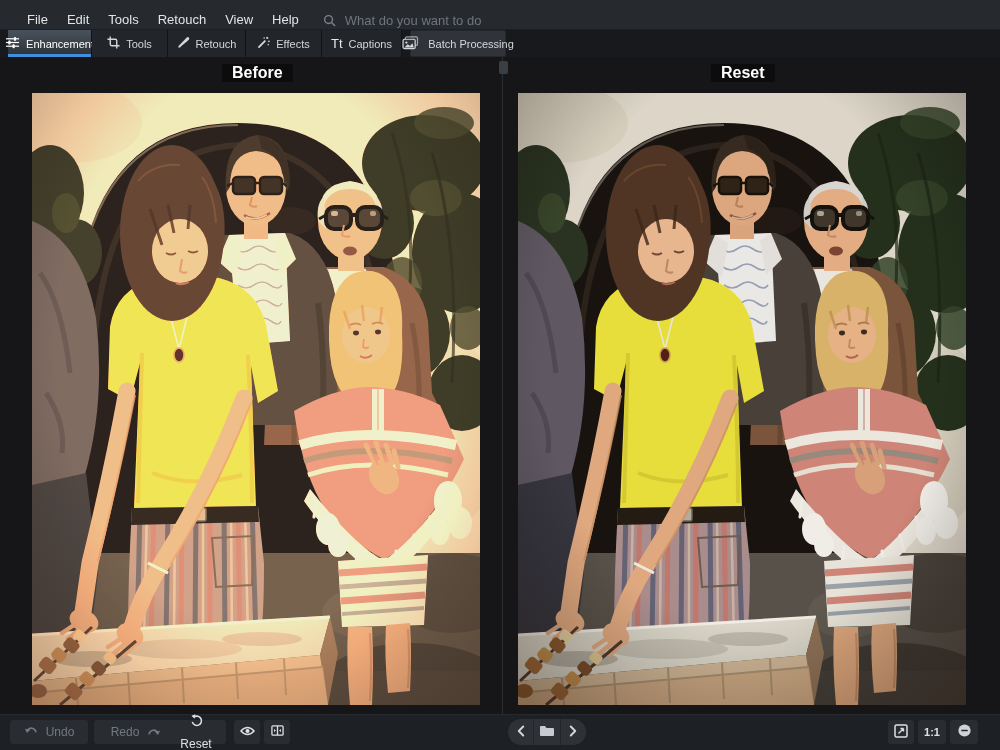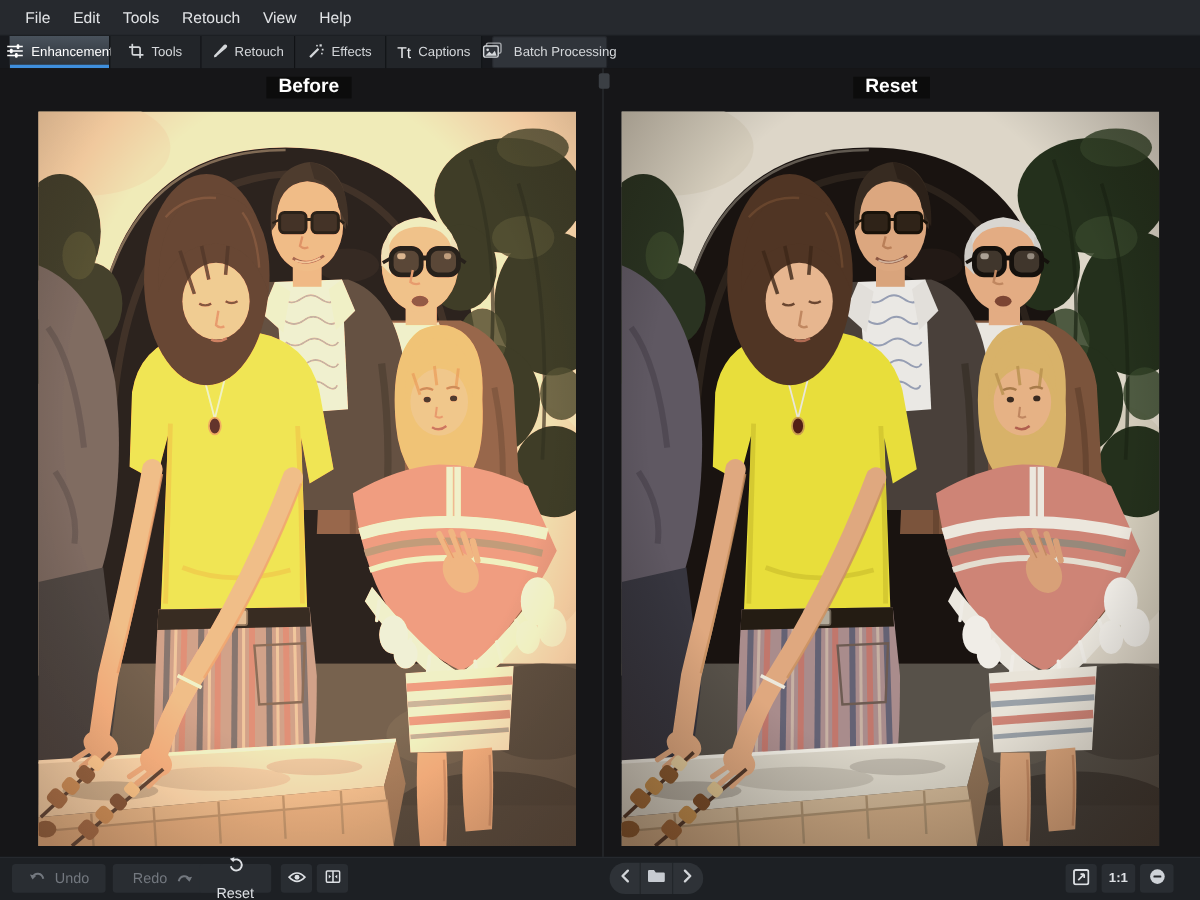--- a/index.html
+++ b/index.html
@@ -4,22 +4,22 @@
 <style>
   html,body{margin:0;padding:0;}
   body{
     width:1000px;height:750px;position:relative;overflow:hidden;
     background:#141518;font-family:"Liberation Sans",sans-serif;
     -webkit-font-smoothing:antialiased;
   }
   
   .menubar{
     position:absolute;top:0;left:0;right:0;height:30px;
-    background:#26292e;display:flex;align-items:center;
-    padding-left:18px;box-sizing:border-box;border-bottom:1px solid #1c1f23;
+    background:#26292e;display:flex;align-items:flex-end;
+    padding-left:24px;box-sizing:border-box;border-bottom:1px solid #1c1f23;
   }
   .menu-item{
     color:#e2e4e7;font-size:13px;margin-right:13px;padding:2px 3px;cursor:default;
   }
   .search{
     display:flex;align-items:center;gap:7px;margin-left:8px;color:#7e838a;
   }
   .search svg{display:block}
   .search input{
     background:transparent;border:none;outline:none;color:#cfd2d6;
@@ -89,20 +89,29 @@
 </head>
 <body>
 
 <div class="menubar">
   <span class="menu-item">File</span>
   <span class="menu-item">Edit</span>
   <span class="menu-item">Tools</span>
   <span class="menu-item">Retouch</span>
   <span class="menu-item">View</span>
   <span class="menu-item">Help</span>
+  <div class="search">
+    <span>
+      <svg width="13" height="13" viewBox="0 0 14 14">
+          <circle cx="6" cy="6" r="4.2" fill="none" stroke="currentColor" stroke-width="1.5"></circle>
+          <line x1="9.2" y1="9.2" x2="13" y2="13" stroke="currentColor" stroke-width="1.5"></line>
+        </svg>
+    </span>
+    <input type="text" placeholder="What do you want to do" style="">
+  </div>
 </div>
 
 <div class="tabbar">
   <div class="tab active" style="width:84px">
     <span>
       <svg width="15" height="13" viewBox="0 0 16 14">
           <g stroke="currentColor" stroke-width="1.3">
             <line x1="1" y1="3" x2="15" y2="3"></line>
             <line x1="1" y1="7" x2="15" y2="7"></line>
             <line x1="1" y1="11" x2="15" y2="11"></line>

-- -- --

◆ **ACTIVITY**:
Could you filter the entries above for lines holding the string "items" and copy them?

◆ **OUTPUT OF THE TASK**:
-    background:#26292e;display:flex;align-items:center;
+    background:#26292e;display:flex;align-items:flex-end;
     display:flex;align-items:center;gap:7px;margin-left:8px;color:#7e838a;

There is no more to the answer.